Detected change data:
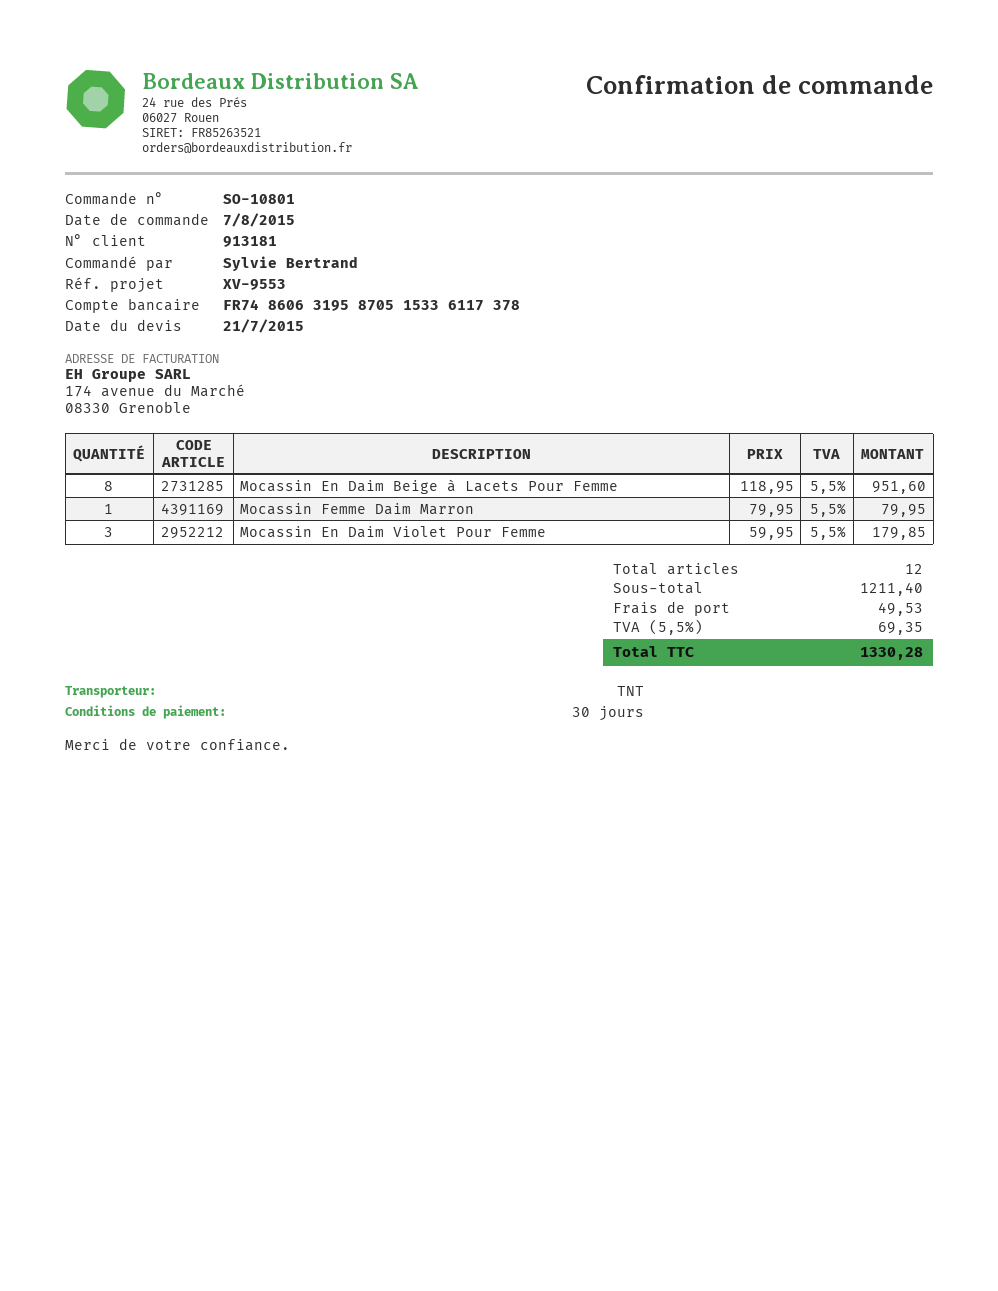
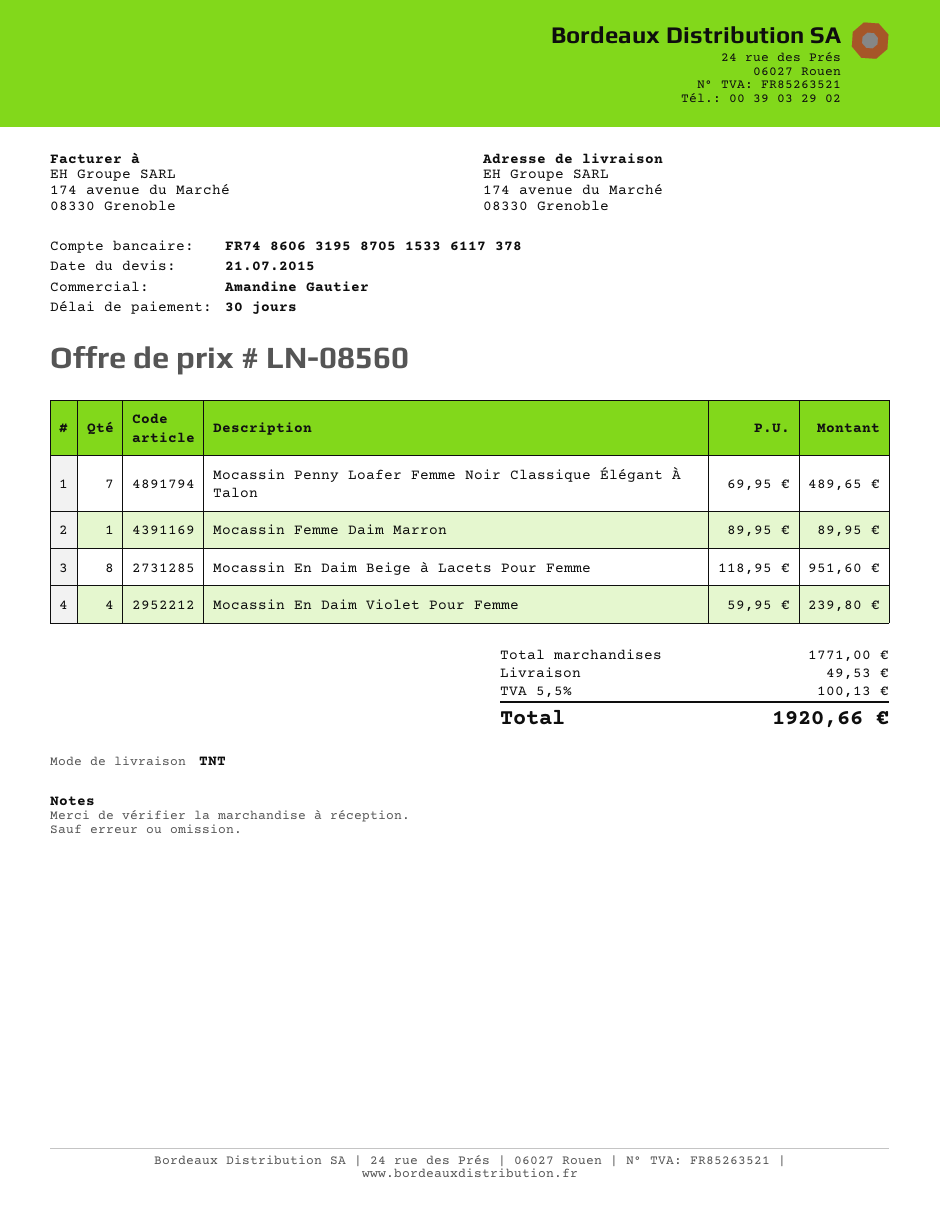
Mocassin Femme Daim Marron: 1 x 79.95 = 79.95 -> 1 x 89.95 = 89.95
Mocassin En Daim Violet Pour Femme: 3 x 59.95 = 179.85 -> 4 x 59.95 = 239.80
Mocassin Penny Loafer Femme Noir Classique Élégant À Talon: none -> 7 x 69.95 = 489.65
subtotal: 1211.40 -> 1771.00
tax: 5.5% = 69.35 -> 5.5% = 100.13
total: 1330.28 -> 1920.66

**ACTIVITY:**
Reproduce the lines above exactly, image-free.

**ANSWER SPACE:**
Mocassin Femme Daim Marron: 1 x 79.95 = 79.95 -> 1 x 89.95 = 89.95
Mocassin En Daim Violet Pour Femme: 3 x 59.95 = 179.85 -> 4 x 59.95 = 239.80
Mocassin Penny Loafer Femme Noir Classique Élégant À Talon: none -> 7 x 69.95 = 489.65
subtotal: 1211.40 -> 1771.00
tax: 5.5% = 69.35 -> 5.5% = 100.13
total: 1330.28 -> 1920.66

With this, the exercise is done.